### Problem statement
How do the lines read from the one holding "[24,128,180,148] od 39,67" through the last line of the listing? Set them down exactly, pictures omitted.

--- Given entries Enclosed Below ---

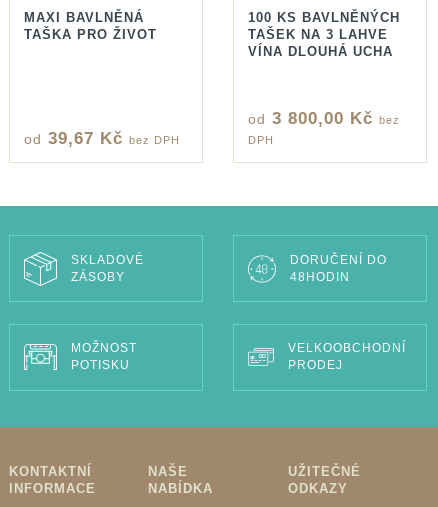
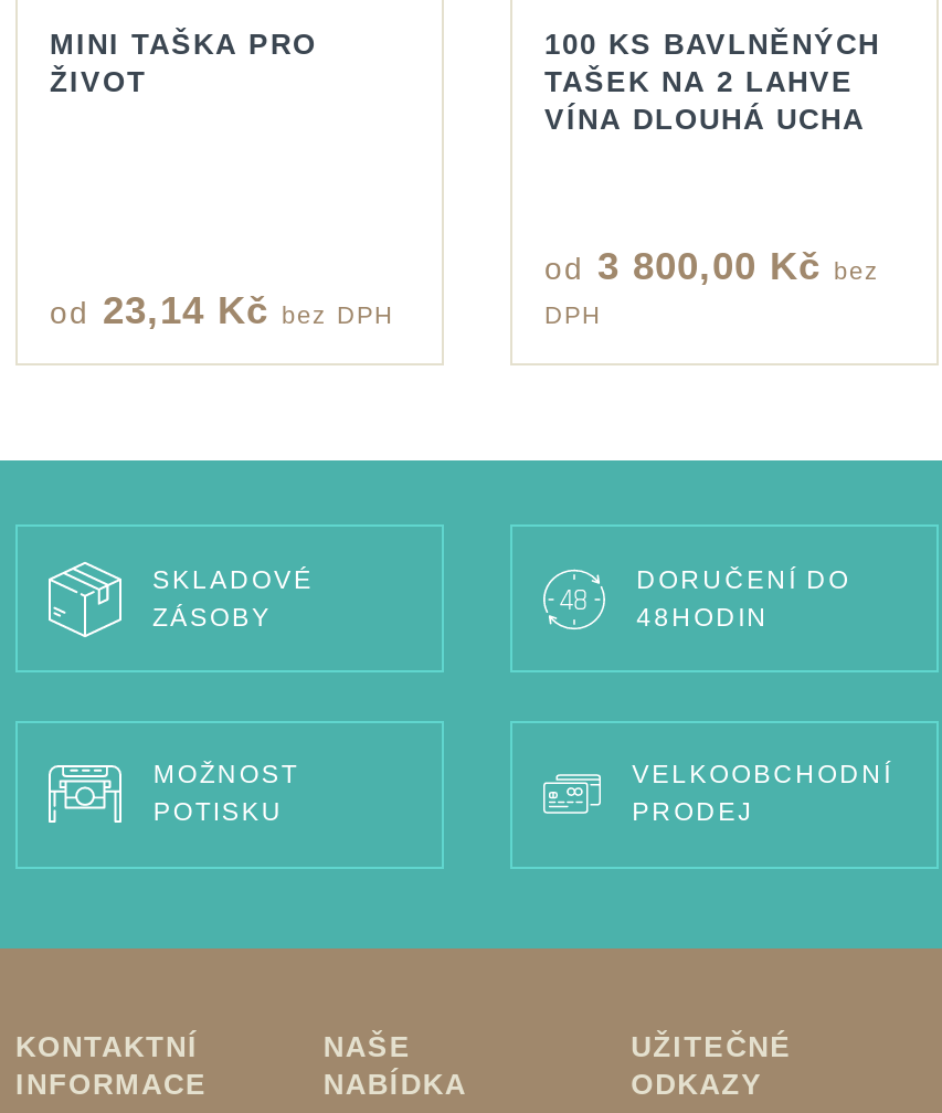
[24,10,157,42] MAXI BAVLNĚNÁ | TAŠKA PRO ŽIVOT -> [49,27,317,98] MINI TAŠKA PRO | ŽIVOT
[248,27,388,42] TAŠEK NA 3 LAHVE -> [544,65,853,98] TAŠEK NA 2 LAHVE
[24,128,180,148] od 39,67 Kč bez DPH -> [49,287,394,331] od 23,14 Kč bez DPH

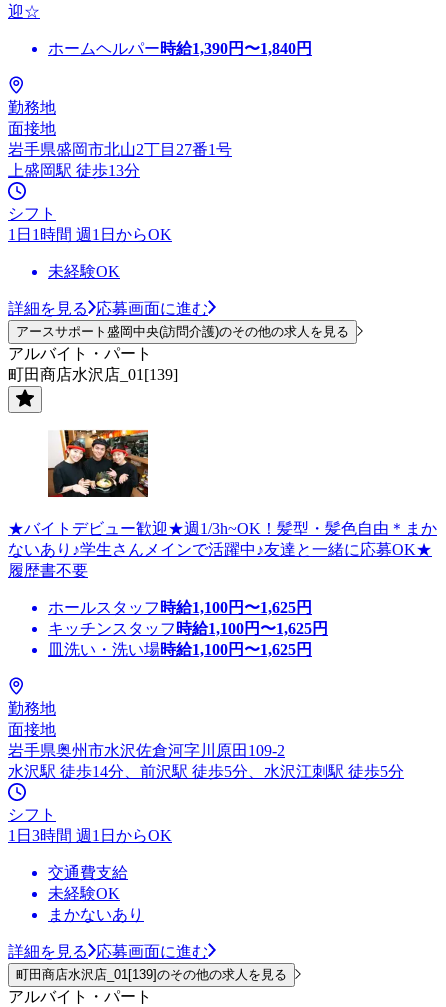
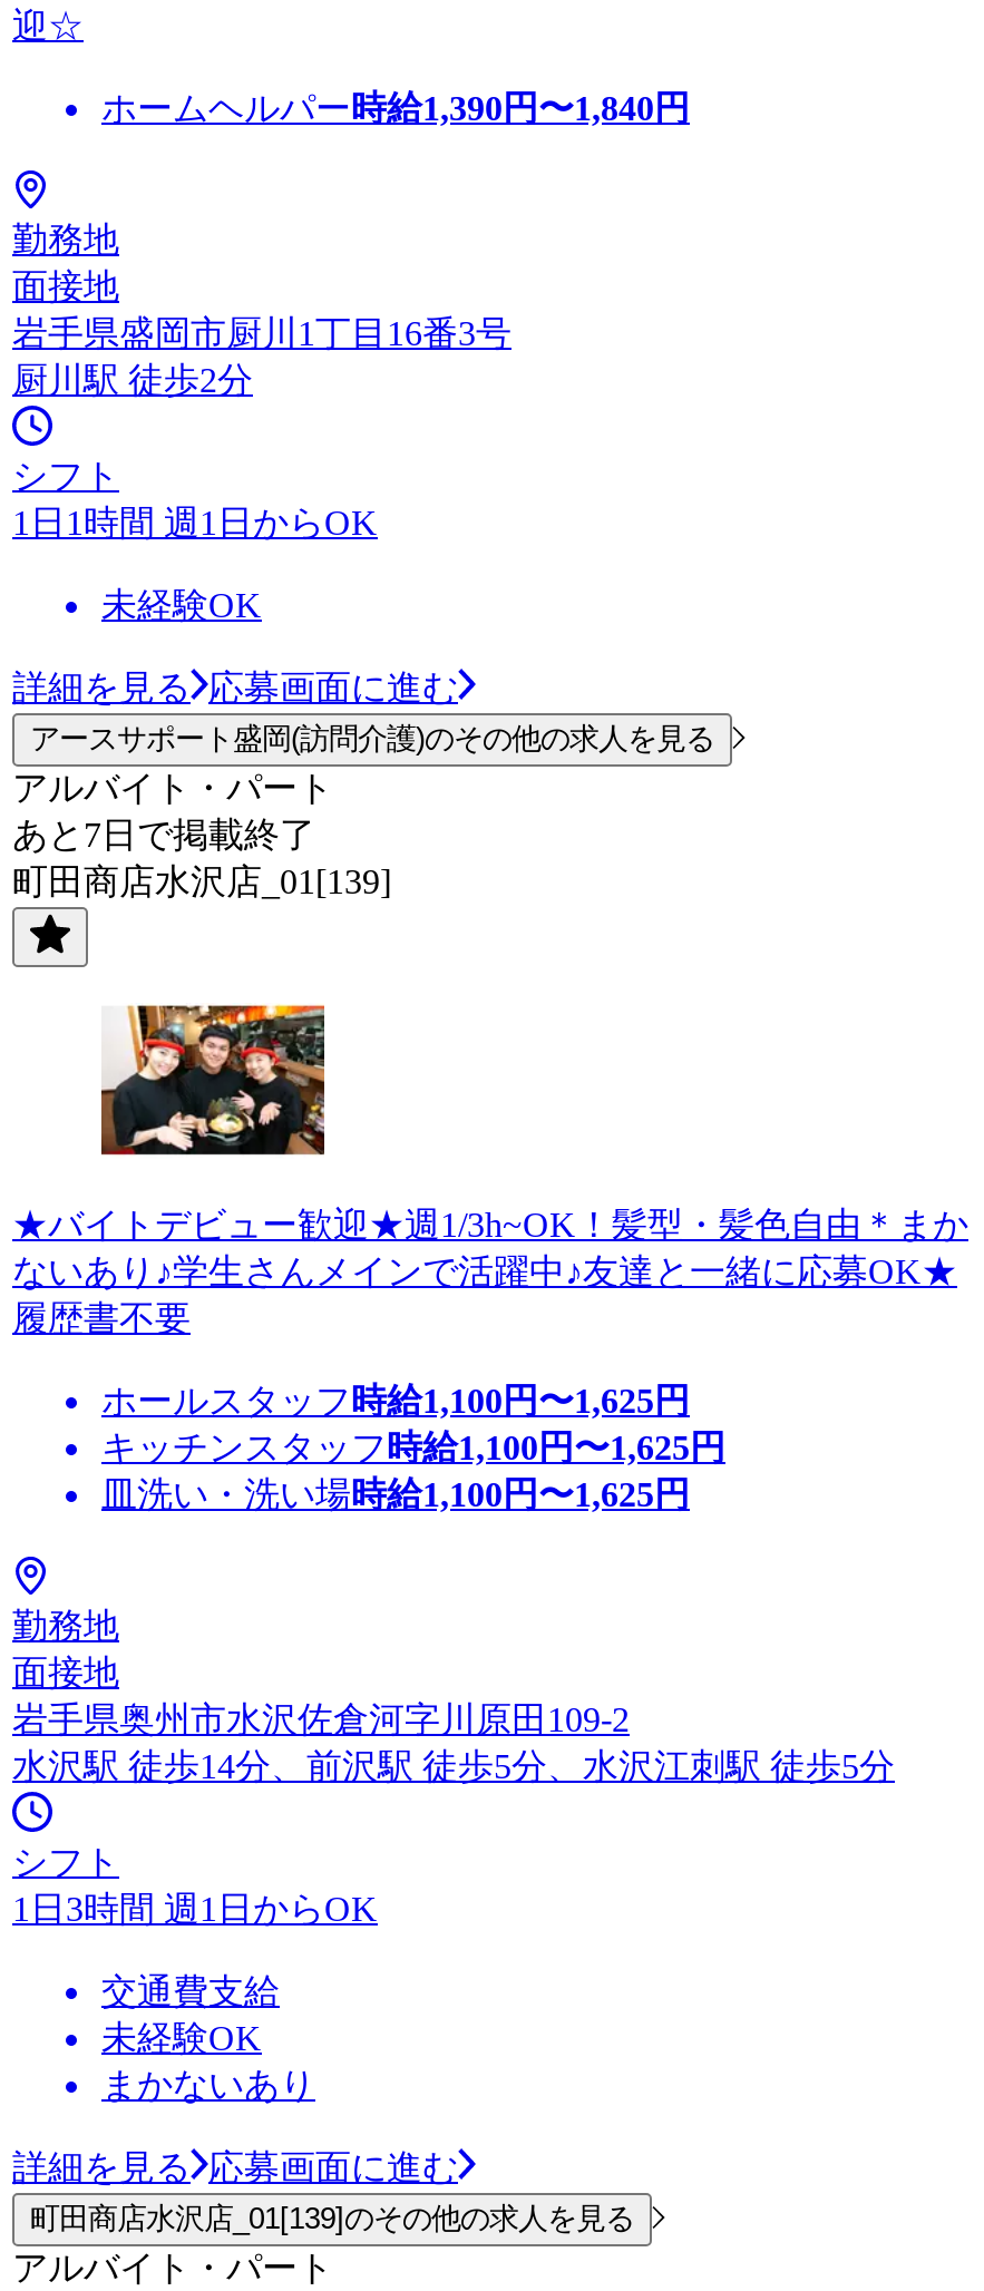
[8,141,232,179] 岩手県盛岡市北山2丁目27番1号 | 上盛岡駅 徒歩13分 -> [12,314,512,399] 岩手県盛岡市厨川1丁目16番3号 | 厨川駅 徒歩2分
[16,324,349,339] アースサポート盛岡中央(訪問介護)のその他の求人を見る -> [30,722,714,755] アースサポート盛岡(訪問介護)のその他の求人を見る
none -> [12,815,315,853] あと7日で掲載終了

--- End of Enclosed Given entries ---

### Expected answer
[24,128,180,148] od 39,67 Kč bez DPH -> [49,287,394,331] od 23,14 Kč bez DPH

[8,141,232,179] 岩手県盛岡市北山2丁目27番1号 | 上盛岡駅 徒歩13分 -> [12,314,512,399] 岩手県盛岡市厨川1丁目16番3号 | 厨川駅 徒歩2分
[16,324,349,339] アースサポート盛岡中央(訪問介護)のその他の求人を見る -> [30,722,714,755] アースサポート盛岡(訪問介護)のその他の求人を見る
none -> [12,815,315,853] あと7日で掲載終了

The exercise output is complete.